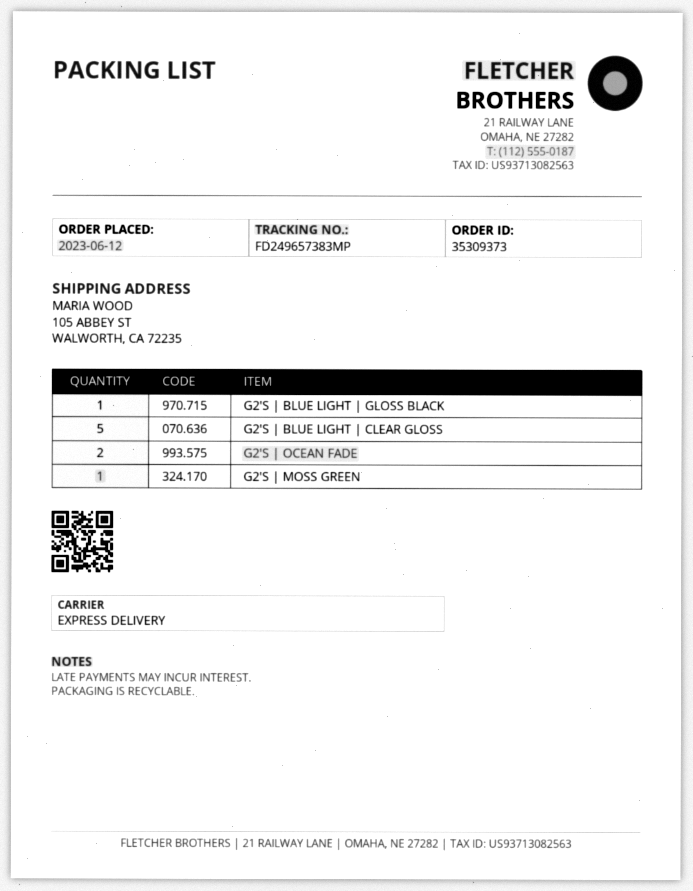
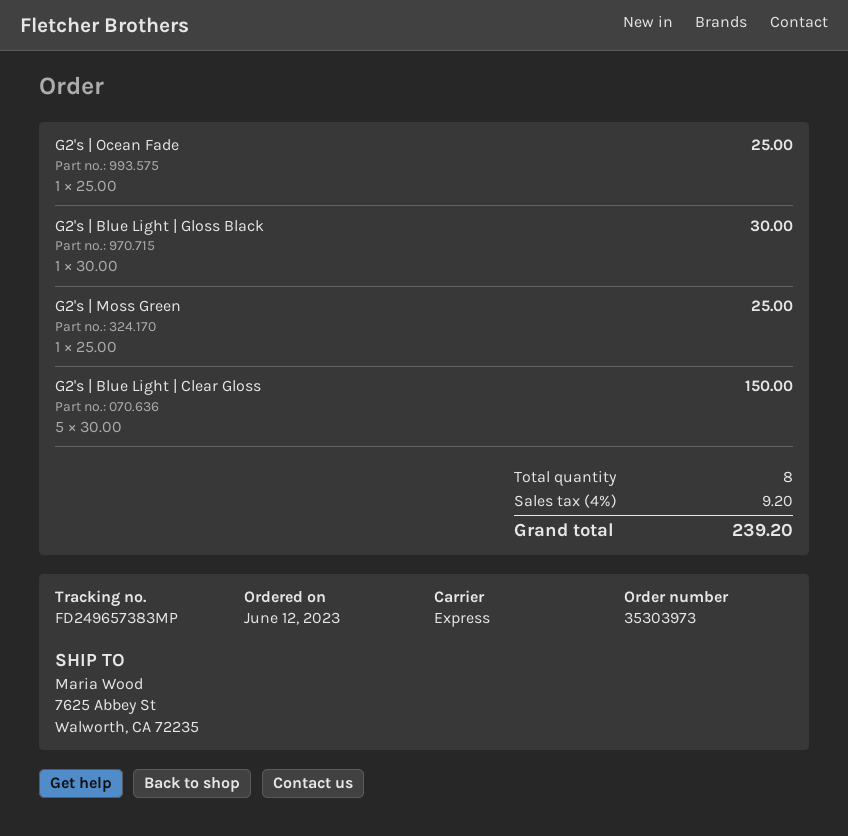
order number: 35309373 -> 35303973
ship to: 105 ABBEY ST, WALWORTH, CA 72235 -> 7625 Abbey St, Walworth, CA 72235
G2'S | OCEAN FADE: 2 -> 1

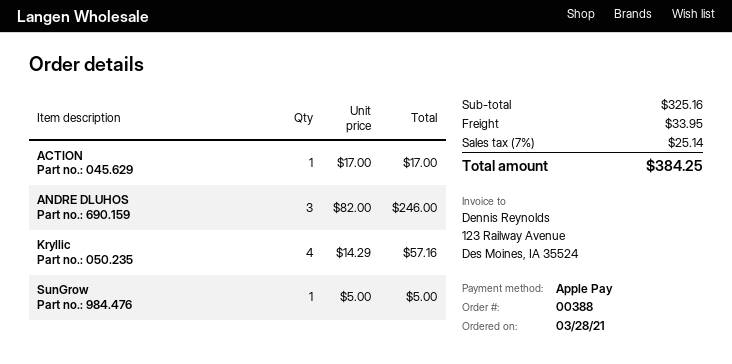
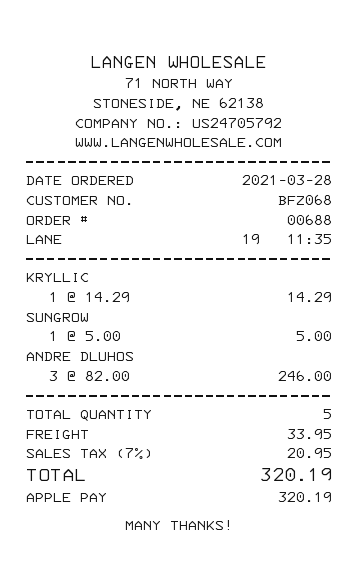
order number: 00388 -> 00688
ACTION: 1 x 17.00 = 17.00 -> none
Kryllic: 4 x 14.29 = 57.16 -> 1 x 14.29 = 14.29
tax: 7% = 25.14 -> 7% = 20.95
total: 384.25 -> 320.19

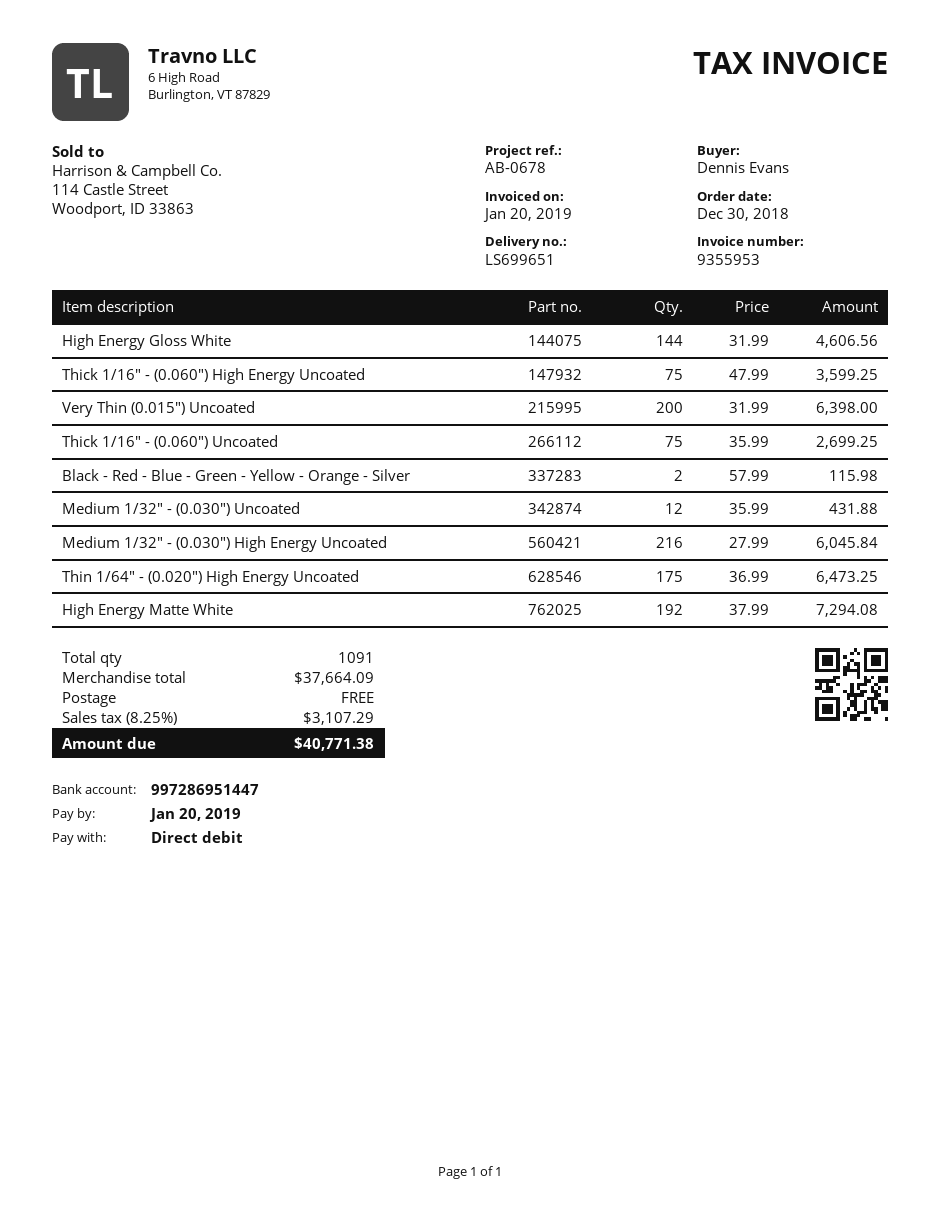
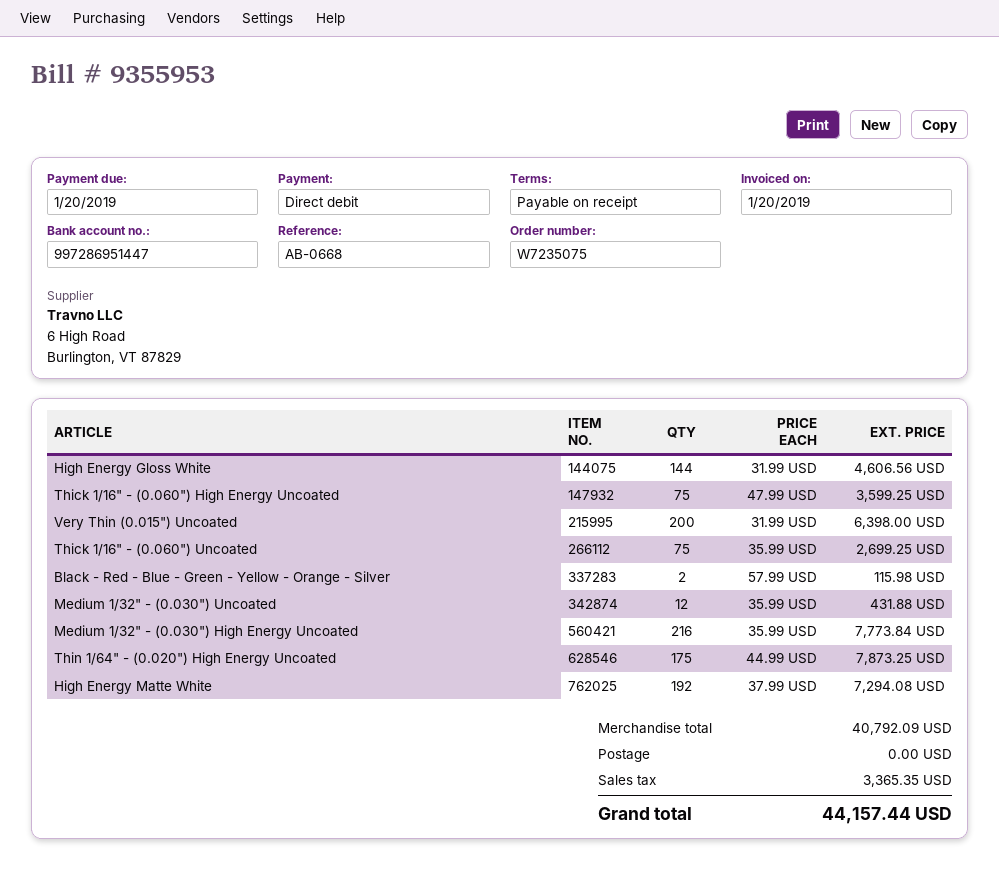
reference: AB-0678 -> AB-0668
Medium 1/32" - (0.030") High Energy Uncoated: 216 x 27.99 = 6045.84 -> 216 x 35.99 = 7773.84
Thin 1/64" - (0.020") High Energy Uncoated: 175 x 36.99 = 6473.25 -> 175 x 44.99 = 7873.25
subtotal: 37664.09 -> 40792.09
tax: 3107.29 -> 3365.35
total: 40771.38 -> 44157.44

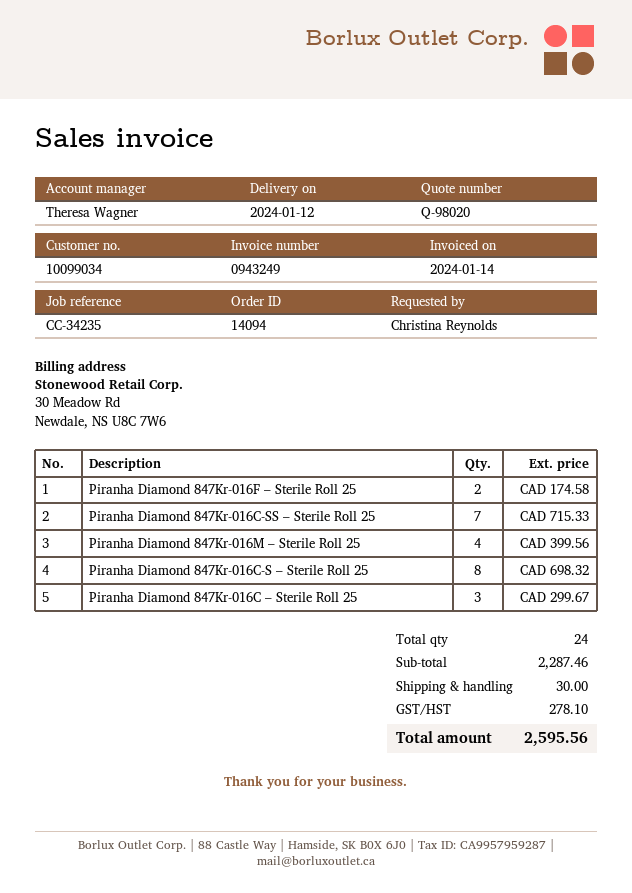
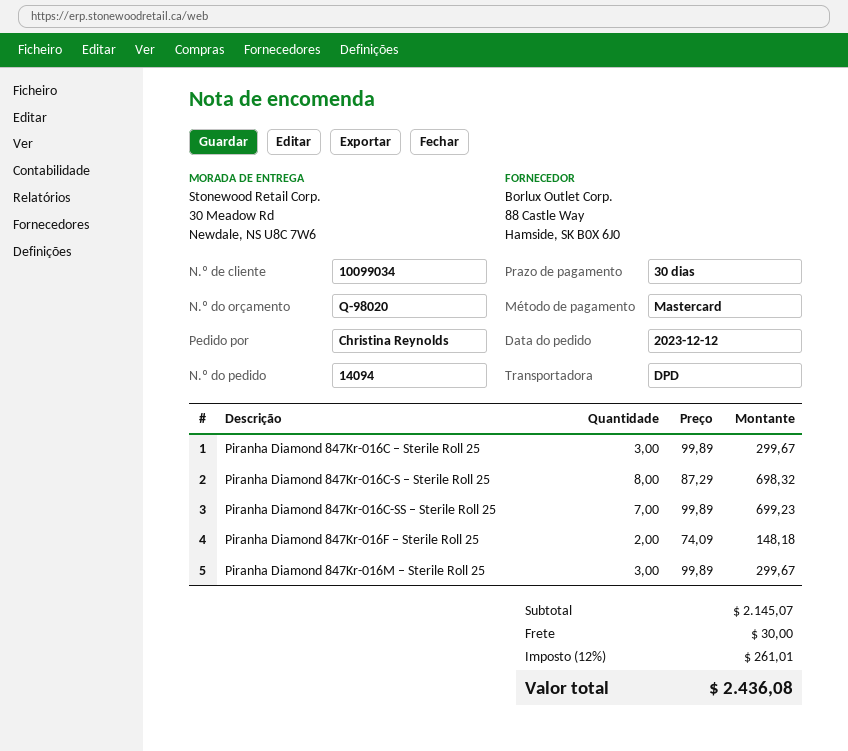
Piranha Diamond 847Kr-016F – Sterile Roll 25: 2 for 174.58 -> 2 for 148.18
Piranha Diamond 847Kr-016C-SS – Sterile Roll 25: 7 for 715.33 -> 7 for 699.23
Piranha Diamond 847Kr-016M – Sterile Roll 25: 4 for 399.56 -> 3 for 299.67
subtotal: 2287.46 -> 2145.07
tax: 278.10 -> 261.01
total: 2595.56 -> 2436.08

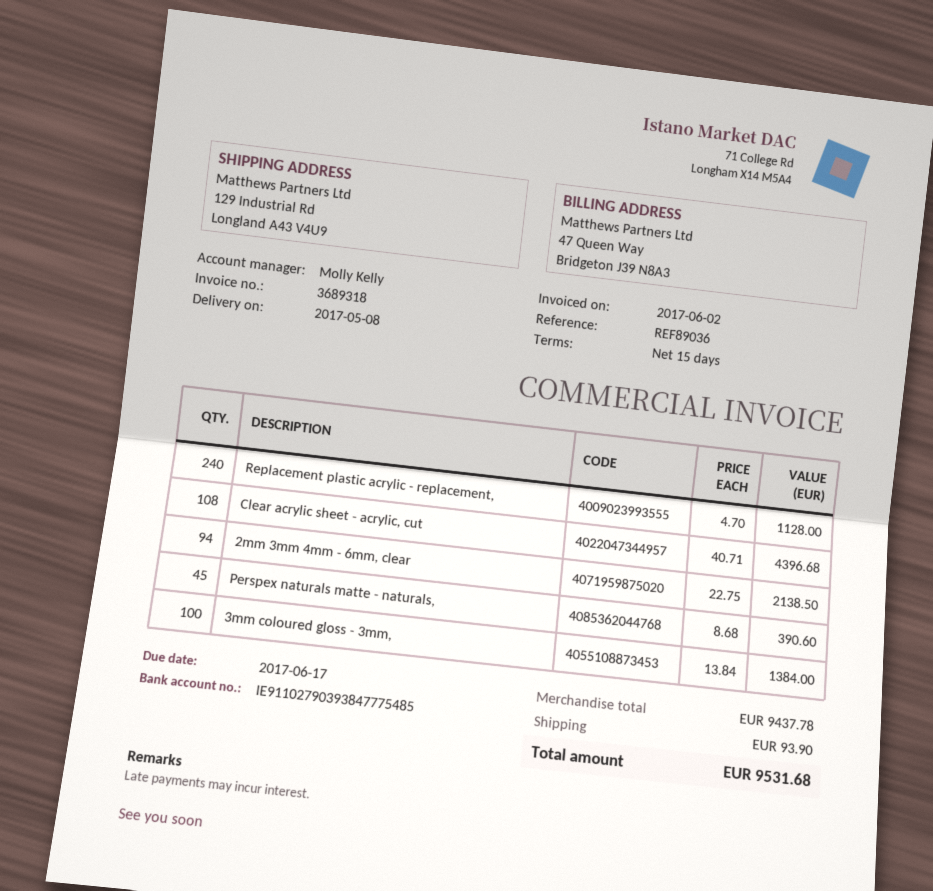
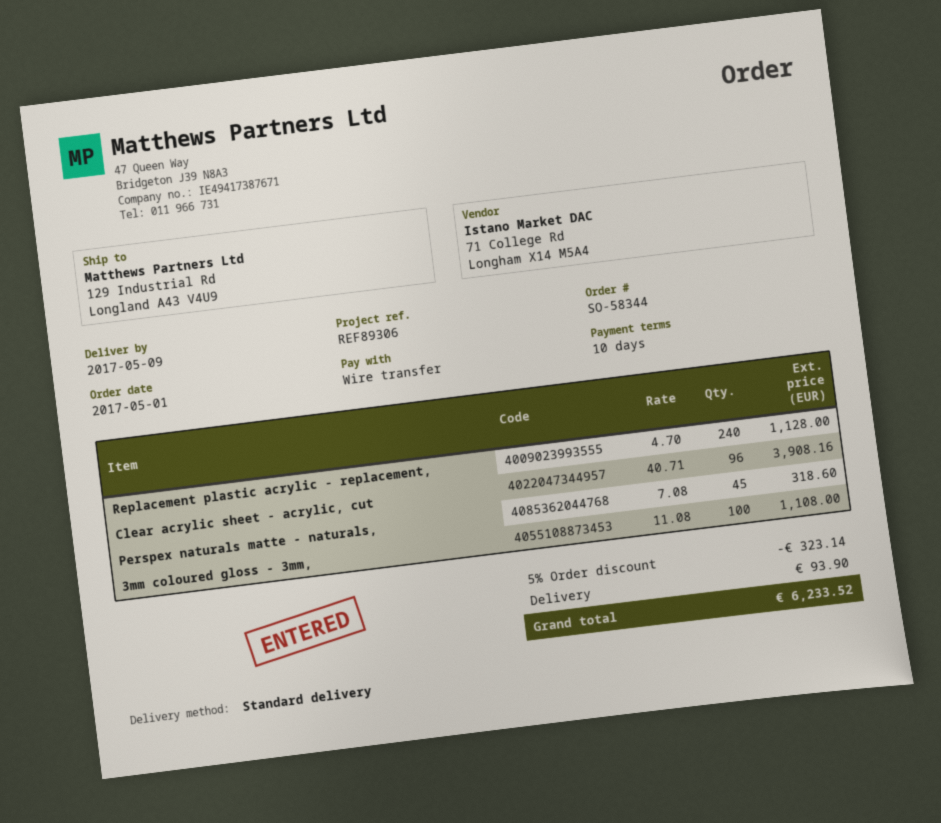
delivery date: 2017-05-08 -> 2017-05-09
payment terms: 15 days -> 10 days
reference: REF89036 -> REF89306
Clear acrylic sheet - acrylic, cut: 108 x 40.71 = 4396.68 -> 96 x 40.71 = 3908.16
2mm 3mm 4mm - 6mm, clear: 94 x 22.75 = 2138.50 -> none
Perspex naturals matte - naturals,: 45 x 8.68 = 390.60 -> 45 x 7.08 = 318.60
3mm coloured gloss - 3mm,: 100 x 13.84 = 1384.00 -> 100 x 11.08 = 1108.00
discount: none -> 5% = 323.14
total: 9531.68 -> 6233.52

================

Directions: Using the material above, state how many lines carry the word "none", giving the number alone.

Answer: 3